Erdbewohnende Bienen- und Hummelarten kann man helfen, wenn man im Garten kleinere vegetationsfreie Flächen schafft, z.B. indem etwas Sand angeschüttet wird. Hornissen siedeln sich oft von selbst in Schuppen oder Baumhöhlen an. Viele Leute haben Angst vor ihnen und vertreiben sie – völlig unnötigerweise. Diese Tiere verhalten sich trotz ihres Brummens friedlich und sind viel weniger stechlustig als z.B. Wespen. Auch ist der Stich – abgesehen von Allergikern – nicht gefährlich.

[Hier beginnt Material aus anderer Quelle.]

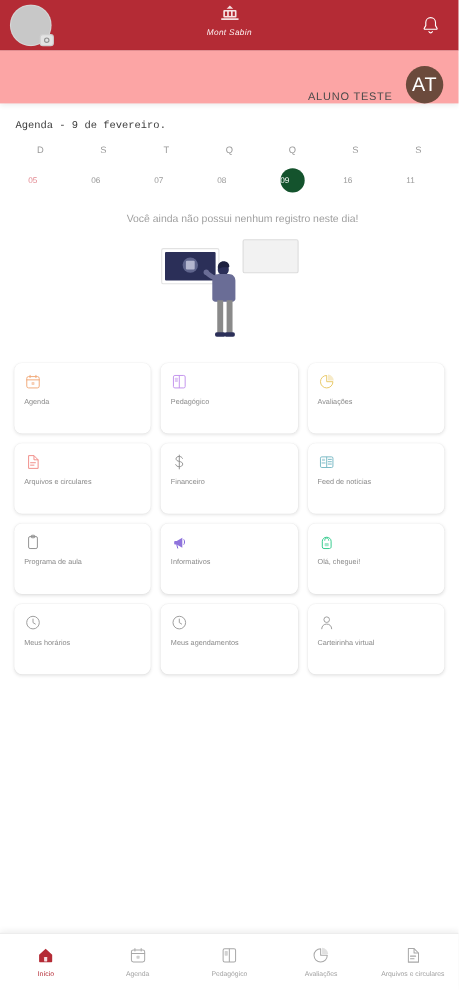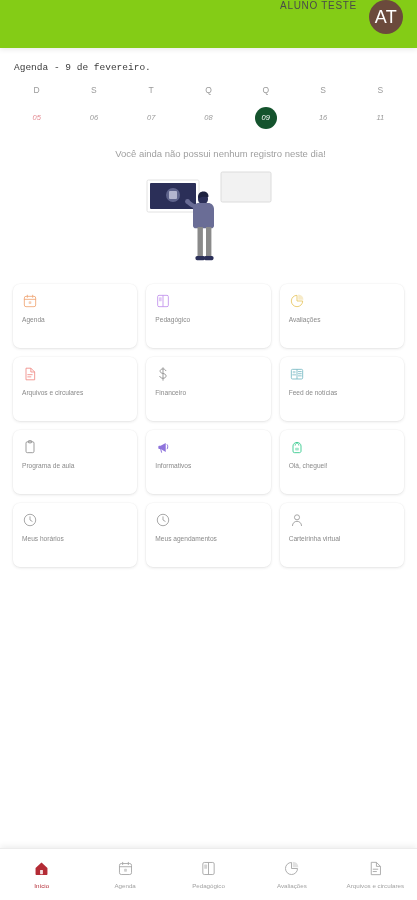--- a/index.html
+++ b/index.html
@@ -268,6 +268,34 @@
 
 <div id="app">
 
+  <div class="header">
+
+    <div class="header-avatar-wrap">
+      <div class="header-avatar"></div>
+      <div class="camera-badge">
+        <div class="lens"></div>
+      </div>
+    </div>
+
+    <div class="brand">
+      <svg class="brand-crest" width="26" height="20" viewBox="0 0 26 20">
+        <path d="M13 1 L16 4 L10 4 Z" fill="#ffffff" opacity="0.9"></path>
+        <rect x="7" y="5" width="12" height="7" rx="1" fill="#ffffff" opacity="0.92"></rect>
+        <rect x="8.5" y="6.5" width="2" height="4" fill="#b42b35"></rect>
+        <rect x="12" y="6.5" width="2" height="4" fill="#b42b35"></rect>
+        <rect x="15.5" y="6.5" width="2" height="4" fill="#b42b35"></rect>
+        <rect x="5" y="12.5" width="16" height="1.6" rx="0.6" fill="#ffffff" opacity="0.9"></rect>
+      </svg>
+      <span class="brand-name">Mont Sabin</span>
+    </div>
+
+    <div class="bell-btn">
+      <svg width="17" height="19" viewBox="0 0 20 22" fill="none">
+        <path d="M10 2.2c-3 0-5.2 2.3-5.2 5.2v3.4L3.2 13.4c-.4.5 0 1.3.7 1.3h12.2c.7 0 1.1-.8.7-1.3l-1.6-2.6V7.4c0-2.9-2.2-5.2-5.2-5.2z" stroke="#ffffff" stroke-width="1.2" stroke-linejoin="round"></path>
+        <path d="M8.2 17.2a1.9 1.9 0 0 0 3.6 0" stroke="#ffffff" stroke-width="1.2" stroke-linecap="round"></path>
+      </svg>
+    </div>
+  </div>
 
   <div class="user-bar">
     <span class="user-name">ALUNO TESTE</span>

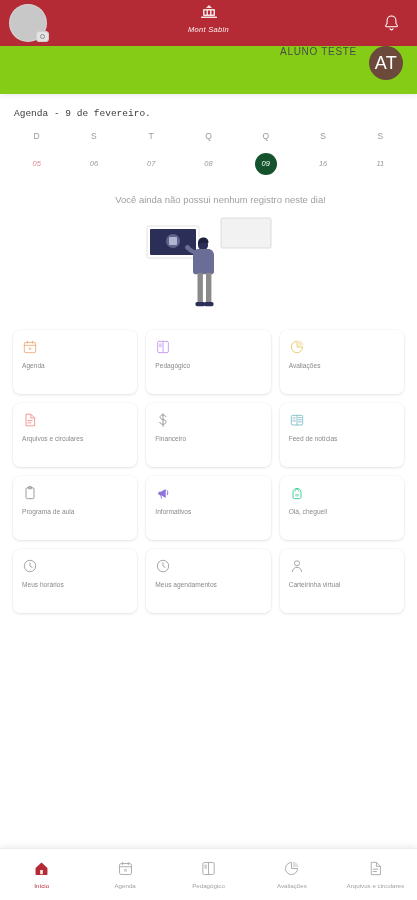--- a/index.html
+++ b/index.html
@@ -105,9 +105,9 @@
   .user-bar {
     position: relative;
     height: 48px;
-    background: #84cc16;
-    display: flex;
-    align-items: flex-start;
+    background: #fca5a5;
+    display: flex;
+    align-items: flex-end;
     justify-content: flex-end;
     padding-right: 14px;
     gap: 12px;

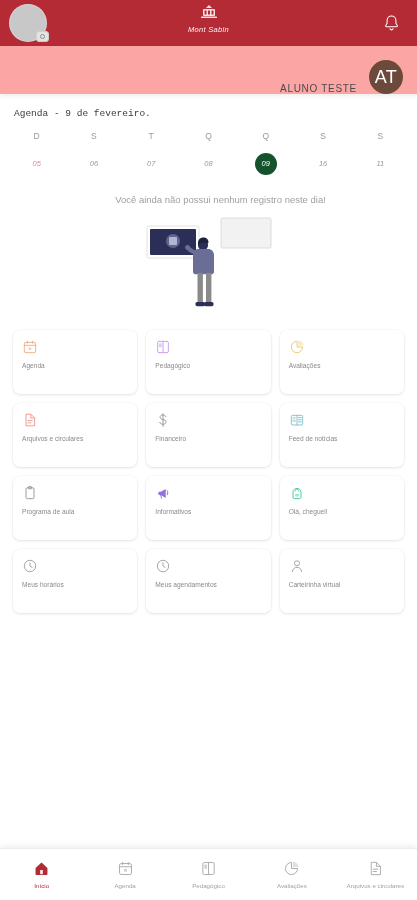--- a/index.html
+++ b/index.html
@@ -172,9 +172,8 @@
     width: 22px;
     height: 22px;
     line-height: 22px;
-    text-align: center;
+    text-align: left;
     border-radius: 50%;
-    font-style: italic;
   }
   .day-num.weekend { color: #e38a92; }
   .day-num.selected {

Auch andere Insekten bereichern das Leben im Garten. Laufkäfer oder Marienkäfer werden im Garten als Nützling gern gesehen, andere sind als Schädling gefürchtet. Doch die Kategorien Schädling und Nützlinge sind eigentlich überholt. Jedes Insekt spielt eine Rolle im Nahrungsnetz, schädlich wird es erst bei Massenvermehrungen. Die kann man aber am besten vermeiden, wenn man die natürlichen Feinde fördert.

Marienkäfer, neben den Schwebfliegenlarven der Schrecken der Blattläuse, können wir einfach dadurch fördern, dass wir größere Büschel alten Grases stehen lassen. Obstbauer wissen, dass Ohrwürmer ein wirksames Mittel sind, um unerwünschte Insekten auf Obstbäumen in Schach zu halten. Deshalb werden oft mit Stroh, Gras oder Holzwolle gefüllte Blumentöpfe in Bäume gehängt, in denen sich diese Tiere bevorzugt ansiedeln. Ohrwürmer suchen zwar das Dunkel, aber es kann getrost in das Reich der Fabel verwiesen werden, dass sie menschliche Ohren bevorzugen.

Eidechsen kann man am ehesten in sonnigen Steingärten erwarten. Wer sich eine Trockenmauer aus Natursteinen z.B. an einer Böschung anlegt, hat gute Chancen, diese wärmeliebenden Tiere zu beobachten. Ebenfalls zur Familie der Eidechsen gehört die beinlose Blindschleiche. Im Garten findet man sie am ehesten unter organischem Material, bevorzugt am Komposthaufen. Wer Küchenabfälle, Rasenschnitt und anderes im Garten anfallendes Material selbst kompostiert, hilft nicht nur den Blindschleichen, sondern auch einer Vielzahl anderer Lebewesen. Sie tragen dazu bei, dass unsere Abfälle in wertvollen Humusdünger verwandelt werden.